TASHKENT, Uzbekistan – President Islam Karimov (search) blamed suicide bombings against the U.S. and Israeli embassies on the same group behind unprecedented similar attacks earlier this year, pleading in a nationwide TV address Saturday for Uzbeks to spurn extremist Islamic influences.
He spoke after a police officer guarding the U.S. Embassy died overnight from injuries in Friday's attacks, which also hit the chief prosecutor's office in the Uzbek capital, said general prosecutor's spokeswoman Svetlana Artikova (search). That raised the death toll to at least six, including the three bombers.
While not naming the group behind the attacks, Karimov pointedly mentioned Hizb ut-Tahrir, a secretive extremist Islamic group that has spread across Central Asia since the Soviet collapse. The group, whose Arabic name means Party of Liberation (search), claims to disavow violence in its quest to create worldwide Islamic government.
In a bid to crush extremism, Karimov's authoritarian regime has arrested thousands of members of Hizb ut-Tahrir and other Muslims who worship outside state-run mosques, but critics say the campaign has backfired and it has drawn strong international criticism.

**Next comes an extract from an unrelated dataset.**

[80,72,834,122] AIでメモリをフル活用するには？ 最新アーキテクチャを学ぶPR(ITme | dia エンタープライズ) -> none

"Some international human rights organizations who take Hizb ut-Tahrir under their wing and protect them say they are innocent lambs," Karimov said in the speech late Saturday. "But if this group wanted to create a caliphate (Islamic state) and overthrow the government, how can they do it peacefully, without bloodshed?"
The near-simultaneous triple suicide attacks were the second attacks to hit Uzbekistan this year, raising fears of instability in Central Asia's most populous nation, and took place during the first trial of 15 suspects in the wave of March-April violence that left at least 47 dead.

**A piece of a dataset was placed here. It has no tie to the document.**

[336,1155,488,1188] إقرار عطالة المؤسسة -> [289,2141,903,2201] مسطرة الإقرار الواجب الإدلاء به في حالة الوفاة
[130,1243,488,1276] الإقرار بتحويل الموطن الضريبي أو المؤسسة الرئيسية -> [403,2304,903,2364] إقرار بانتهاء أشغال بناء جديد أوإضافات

Karimov said both attacks were organized "from the same group, and serve the same aims," which he said were to sow fear and disrupt the country's "peaceful and stable life."
A source close to Uzbek extremist groups told The Associated Press on Saturday that al-Qaida directed and financed the group behind Friday's bombings and that the attacks were retaliation for Uzbekistan's support of the U.S.-led war on terrorism.

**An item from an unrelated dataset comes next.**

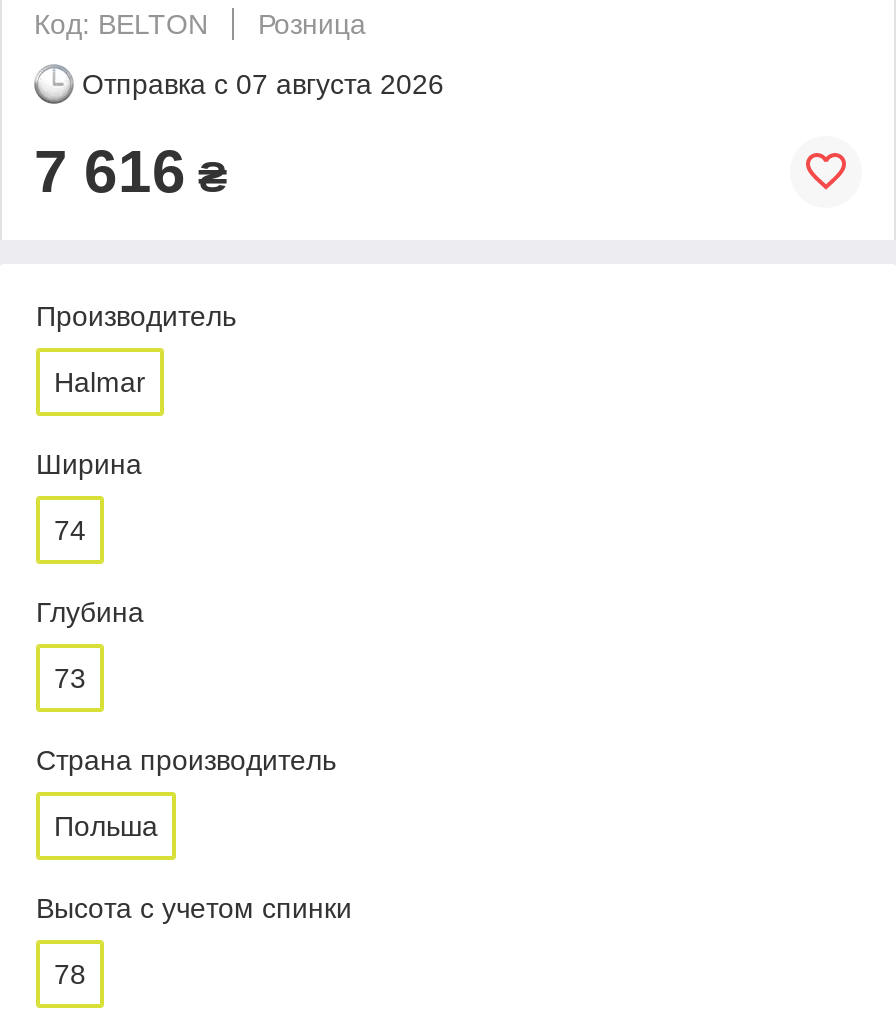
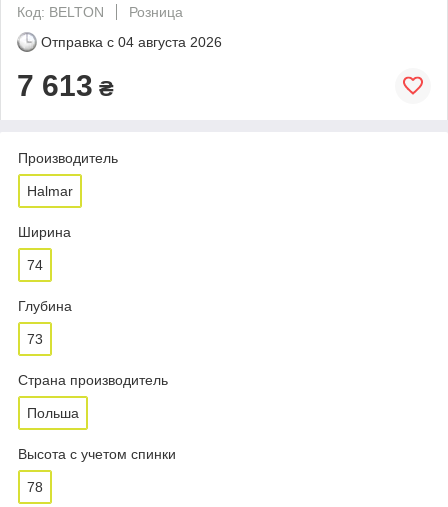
[82,68,444,100] Отправка с 07 августа 2026 -> [41,34,222,50] Отправка с 04 августа 2026
[34,138,228,204] 7 616 ₴ -> [17,69,114,102] 7 613 ₴

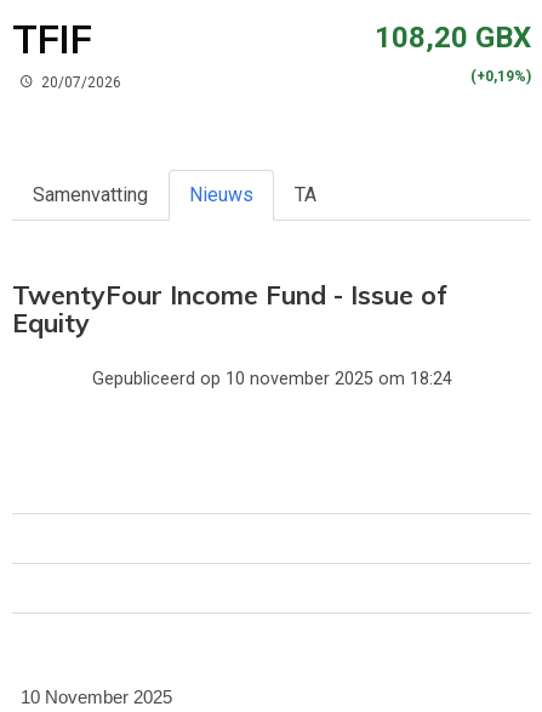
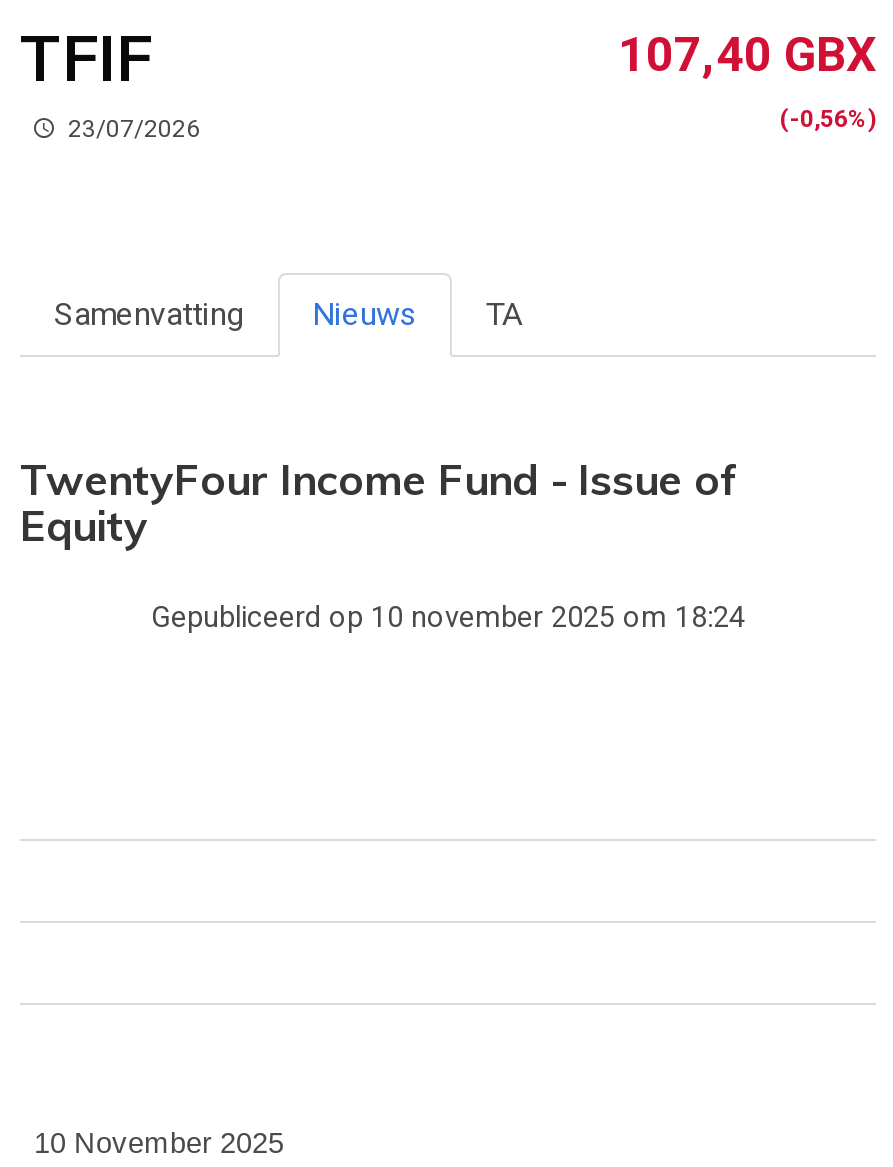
[375,21,531,55] 108,20 GBX -> [618,27,876,83] 107,40 GBX
[41,74,121,91] 20/07/2026 -> [68,115,200,143] 23/07/2026
[470,68,531,85] (+0,19%) -> [780,105,876,133] (-0,56%)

The source, speaking on condition of anonymity, said the group was based in Pakistan and had been founded by several former fighters of the Islamic Movement of Uzbekistan, an al-Qaida-linked terror group, after they fell out with that movement's leaders.
The account squares with testimony of the 15 suspects who went on trial this week for the spring attacks. Authorities said earlier the new extremist group was linked to international terror groups and its members were trained in Pakistan by al-Qaida instructors.
Although the group uses the name Jamoat, or "Society" for its cells, the source said it had no real name.
The source said al-Qaida had targeted Uzbekistan because of its support of the U.S. anti-terror coalition in neighboring Afghanistan. U.S. troops have been based in the southern city of Khanabad since October 2001.
"It's about politics, not religion," the source said, predicting further attacks. "It will calm down here when the U.S. base goes."
U.S. Army Lt. Col. Neal Kemp, commander at Khanabad, told AP on Saturday that he knew of no specific threats against the base but that officials were "taking appropriate steps" after the latest violence.